People screened for genetic disorders must have appropriate follow-up and monitoring to avoid stress and anxiety, according to new research sponsored by the ESRC.
Those with a condition may also find it difficult to have their disease diagnosed and treated satisfactorily, and there can be surprisingly little or no access to genetic counselling.
These are among the key issues identified in a unique three-year project led by Professor Paul Atkinson of Cardiff University, examining the consequences of genetic screening. It calls for urgent attention to these issues from health policymakers and planners.
Focusing on the disorder Genetic Haemochromatosis, the research team followed up otherwise healthy blood donors whose blood was tested as part of a study by Cardiff haematologists, and who were identified as susceptible to the disorder.
Haemochromatosis causes the body to absorb an excessive amount of iron from food, and this can lead to damage to the liver and other body tissues.
The research found that identifying individuals as being at risk does not automatically mean that other potentially vulnerable members of the family will be alerted.
People picked out as being at risk, but who did not yet have any symptoms, were not unduly anxious about their health, provided they felt they were being monitored and looked after. As a result, they often did not feel the need to pass on information about the condition to blood relatives who might also be at risk.
The study reveals that the risk status of individuals can be fraught with uncertainty. Identifying the gene does not predict with any degree of certainty whether full-blown symptoms will ever develop or, if they do, their severity or timing of onset.
Professor Atkinson said: "Since the genetic science is still in its infancy, population screening exposes people to tentative projections of risk without giving them anything definite to go on."
Screening for individuals who are at risk results in simple forms of medical management of the condition, including periodic bleeding to reduce the overload of iron. But there may be a more complex and expensive consequence for health services if such people need continuing support and advice.
Professor Atkinson said: "Population screening can create a considerable burden of counselling and follow-up for primary and secondary health care services."

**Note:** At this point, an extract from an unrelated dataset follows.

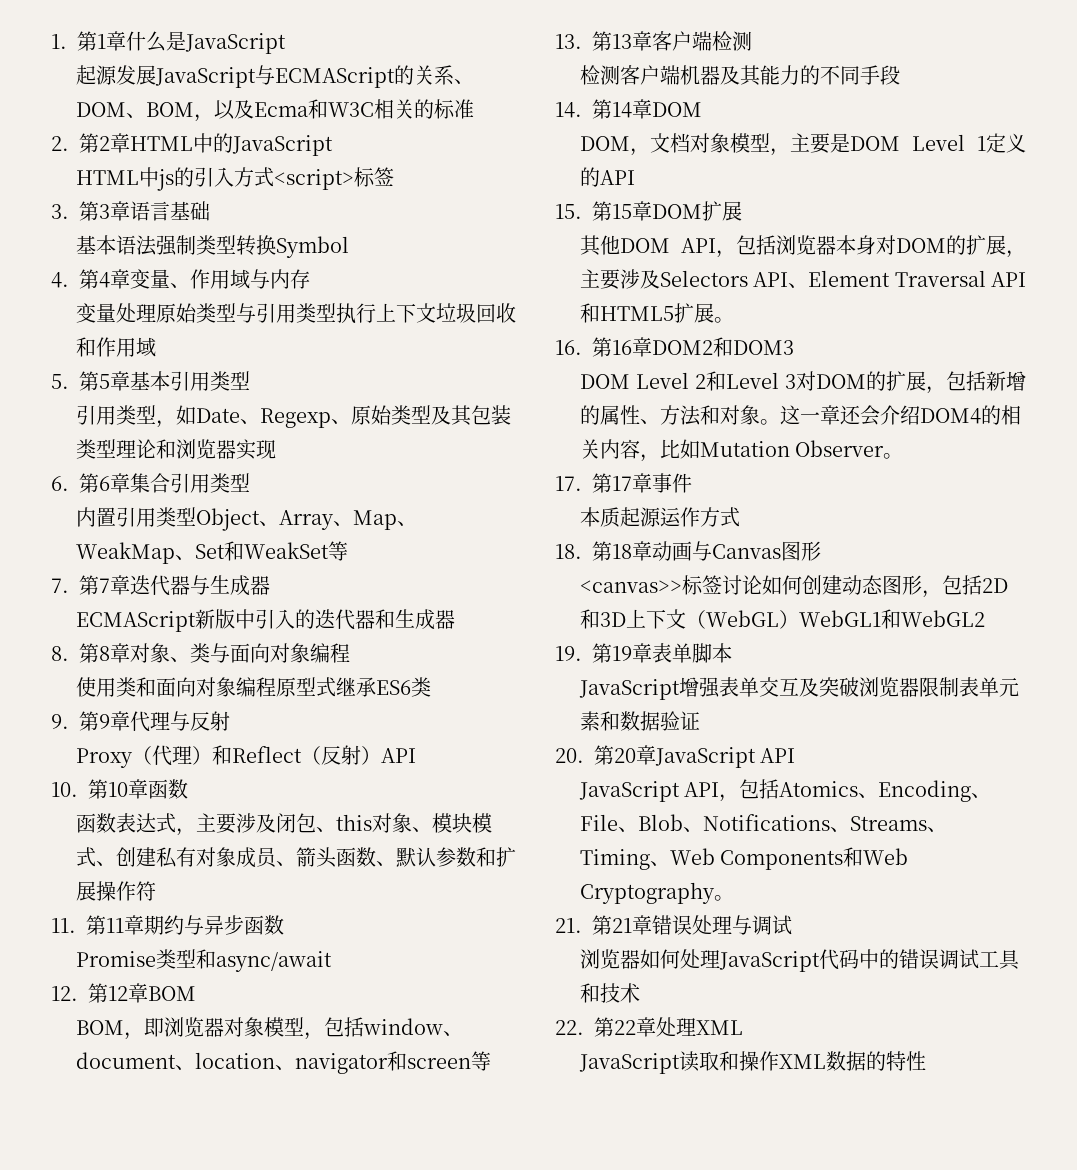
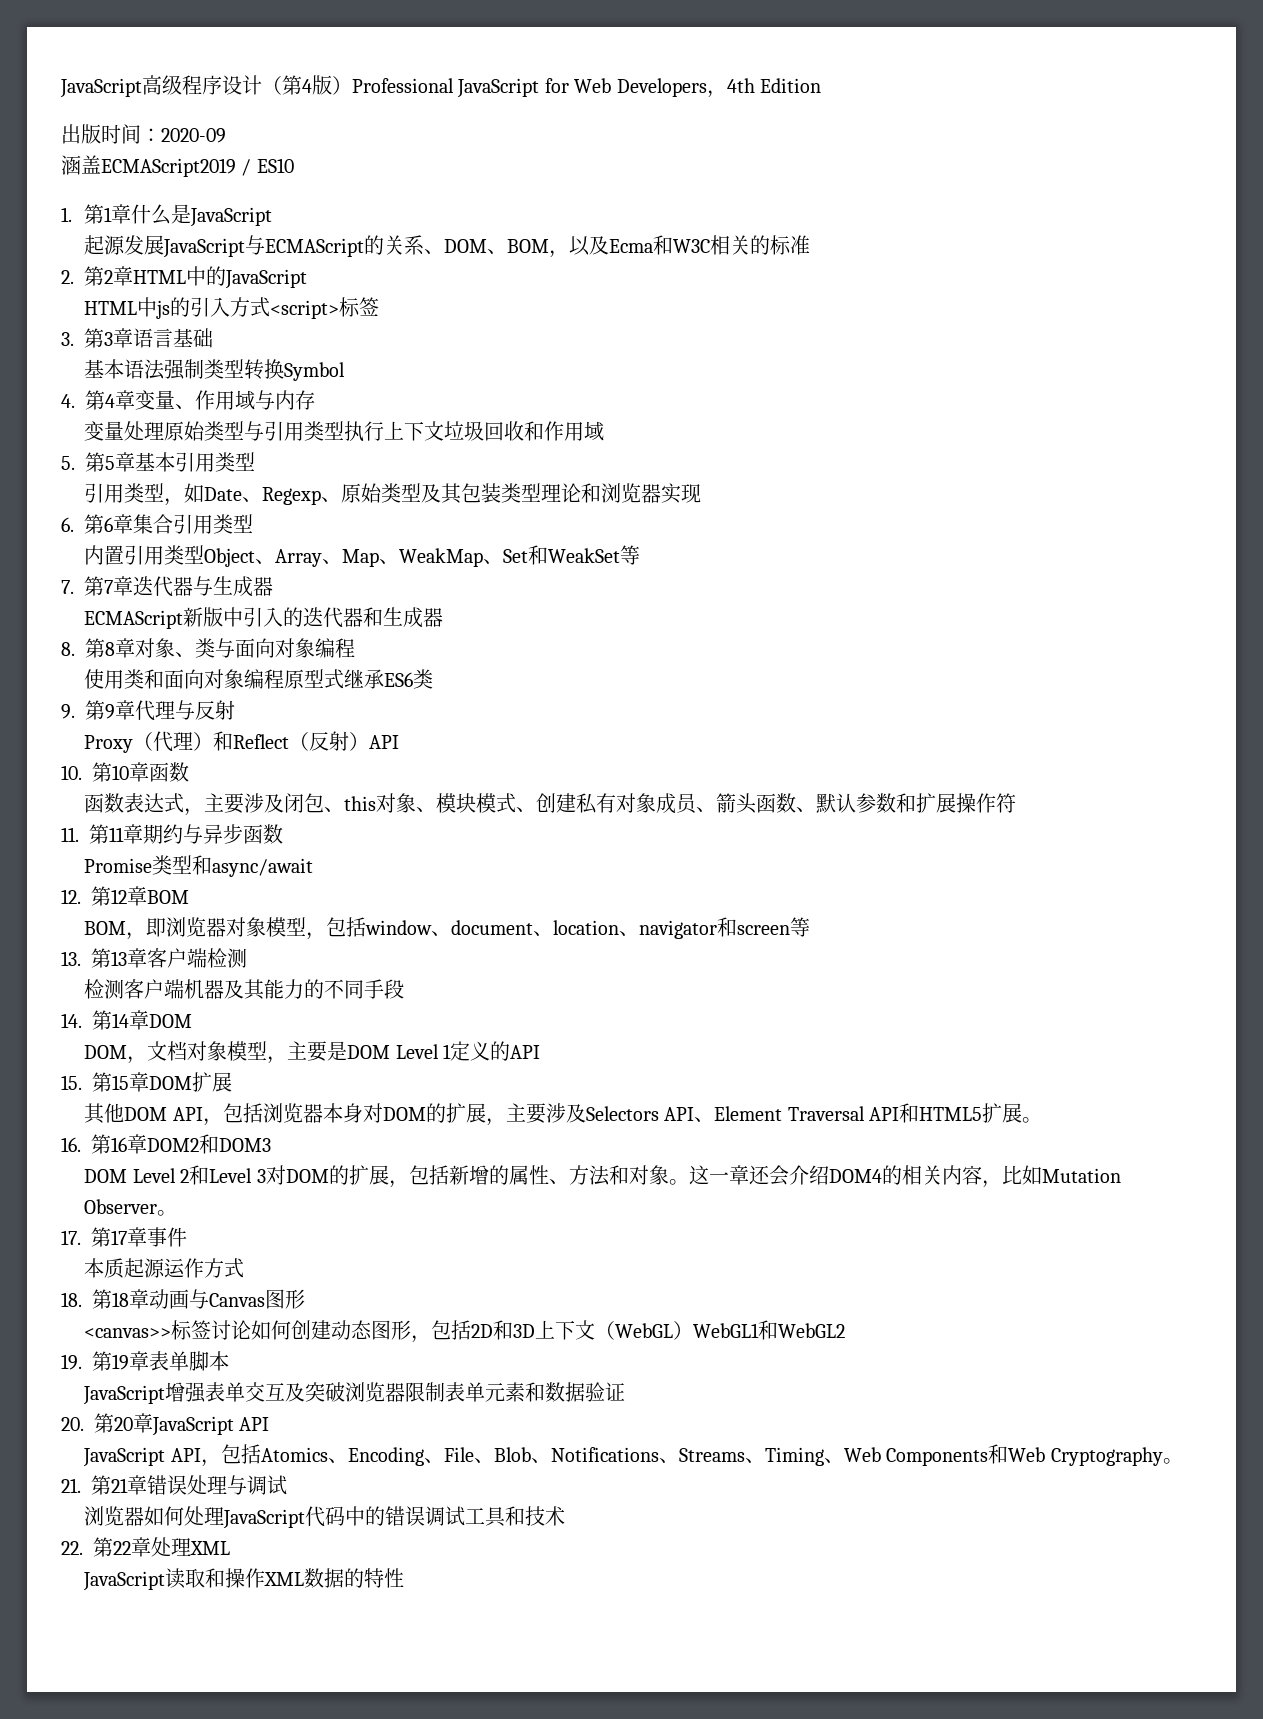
(51, 41) none -> [60,75,821,98] [61,124,226,144] [61,155,294,177] JavaScript高级程序设计（第4版）Professional JavaScript for Web Developers，4th Edition // 出版时间：2020-09 // 涵盖ECMAScript2019 / ES10 //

He warned that as population screening becomes available for an increasing variety of medical conditions, this burden will have to be assessed and costed very carefully.
"The costs will be considerable, and may not be the best use of resources, which may be better directed to good diagnosis of the clinical condition", he said.
Researchers also interviewed people with full-blown clinical Haemochromatosis, and members of the Haemochromatosis Society, which provides support and information for those affected by the disorder.
They found that, in contrast to the screened individuals, people with the symptoms of the condition had often experienced considerable difficulty in receiving an accurate diagnosis and suitable treatment from their general practitioner.
Professor Atkinson added: "There is a clear need for better diagnosis for those who develop the clinical symptoms who, if untreated, can suffer serious damage to their health. Because Genetic Haemochromatosis is relatively uncommon, GPs are not necessarily well equipped to recognise the symptoms of the disease for what they are."